Who wants to play Where's Waldo? I'm in this photo, which is from here.
I was standing at the starting line of Wednesday's Sidewalk Shuffle 5K when my former landlord turned to me and said:
"So, are you just going to jog this, then?"
"Psh. No," I said, incredulously.
No one has "jogged" anything since the 1970s. "Jogging" brings to mind a dude in red short-shorts, kinky hair, and sweat bands cinched like a tourniquet around every sweat-emitting surface. A wet stain the circumference of a pizza splashed across his stomach. Or women who take a lap around the block in a shiny blue spandex leotard, made snuggie proof by virtue of miraculous nude "jogging nylons."
But this wasn't something I could explain to a guy holding a Miller Lite keg cup filled with water. A guy wearing a sheer dirty-white tank top with twin gaping maws of pit ventilation. To him, anything less than a sprint is the j-word. And so by his definition, yes, I would be [what he said-ing.]
If there isn't any word I hate worse. Jogging. It hurts my ears. And frankly, to be accused of doing it hurt my runner's sensibility.
So anyway, that's what I did on Wednesday afternoon. My second 5K, which was remarkably like the first, right down to my finish-time. Notable in no discernible way other than I got sunburned, it seemed harder than the last, and one of those awkward preteen boys whose feet have beat him to puberty was a total gnat. He'd lope off in front of me, flailing arms like wishbones drying on a clothes line. Then he would walk and huff and puff dramatically, like a child-star acting like he was exhausted from all this jogging.
As much as I like doing these little races, the novelty has started to wear off on sub-mediocrity. My former landlord asked Bubbles if she was really focused during the race and she said she was last time, but not this time.
I've totally forgotten about focusing. And maybe that is why I fail to get into a groove and never get comfortable and never stop thinking "Gah. This is so stupid," as a mantra, every step until I cross the finish line, at which point I immediately begin cooing about how much fun it was, just now, running that horrible race. And that is what I actually believe as I'm saying it.
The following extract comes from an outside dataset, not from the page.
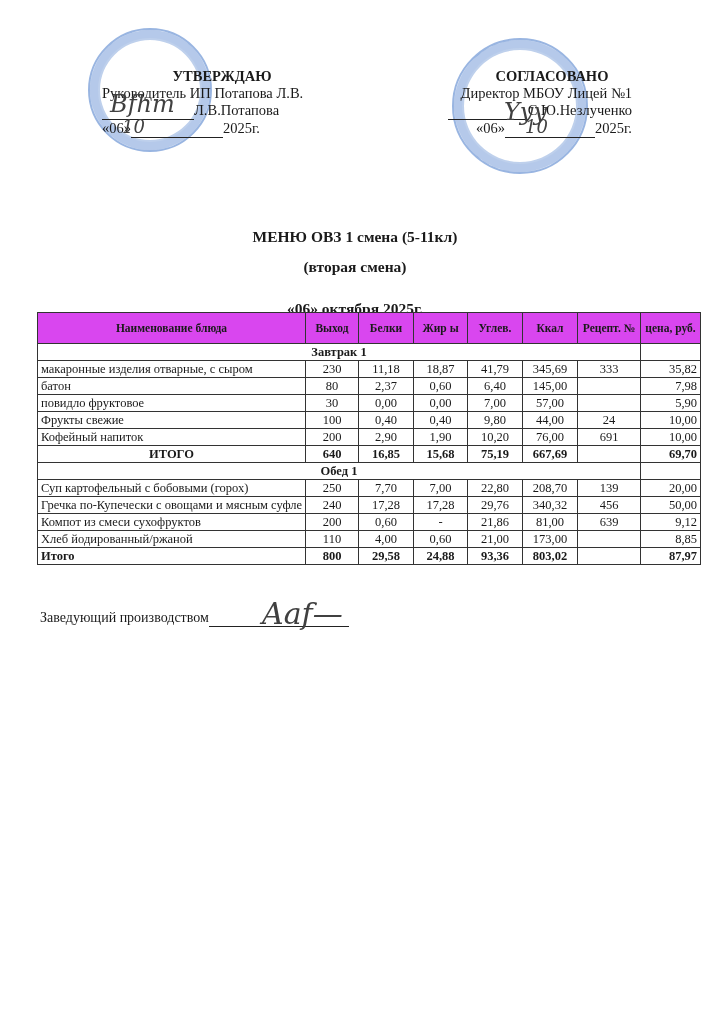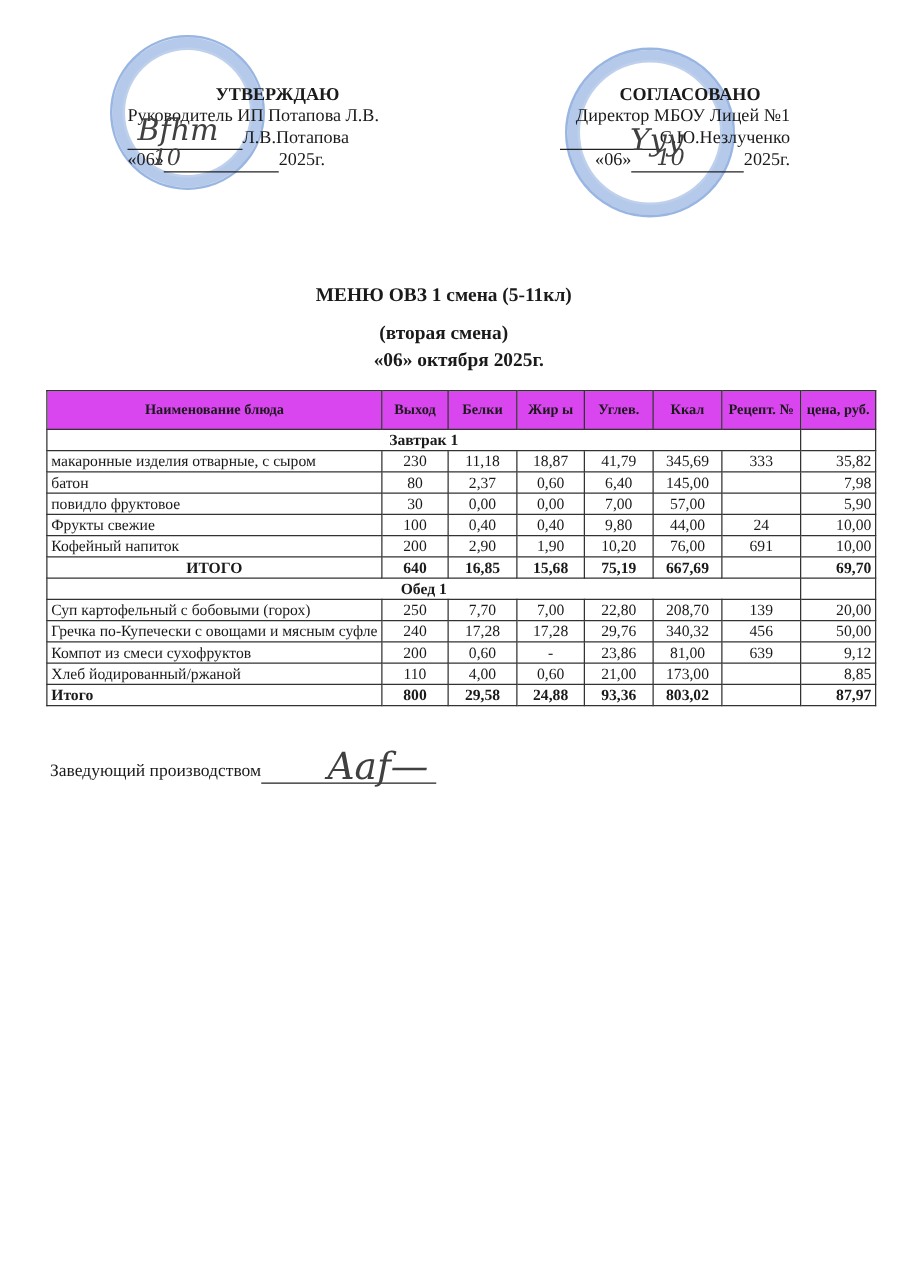"«06» октября 2025г." div.titles { padding-left: 12px -> none; top: 280px -> 300px }
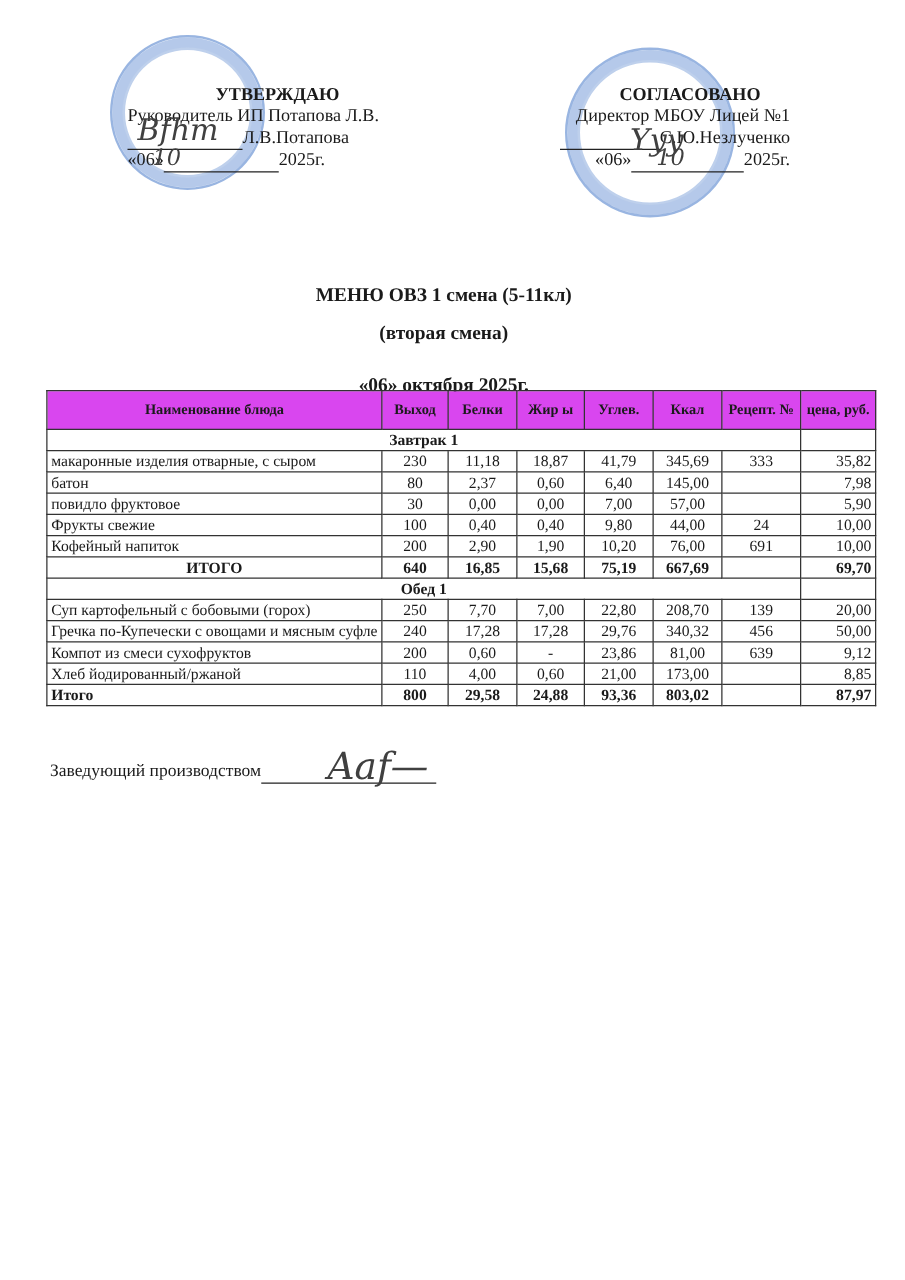"23,86" td.num { text: 23,86 -> 21,86 }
Tonight I went for a run with an iPod and strict orders with myself to relax my body, but stay in the run instead of getting distracted by lake views and the bugs stuck to my contacts and how I bet that girl right there is with her mom and her mom is drunk and the girl is embarrassed, thus the wan smile, and now she'll take her home and put her to bed.
I did okay, with the help of Girl Talk.
Next week there is a 5-miler, and I think I'm going to take a pass. I'm not running an organized race again until I've done my homework. It's been a three T'shirt summer already. And I don't want to do another crappy run where I'm mistaken for a freakin' jogger.
Anyway, my former landlord finished 16th overall. This is funny because no one with a head that size should be that fast. He took great pleasure in beating some skinny dude in a running jersey and athletic sunglasses. Especially while wearing 20 dollar women's shoes.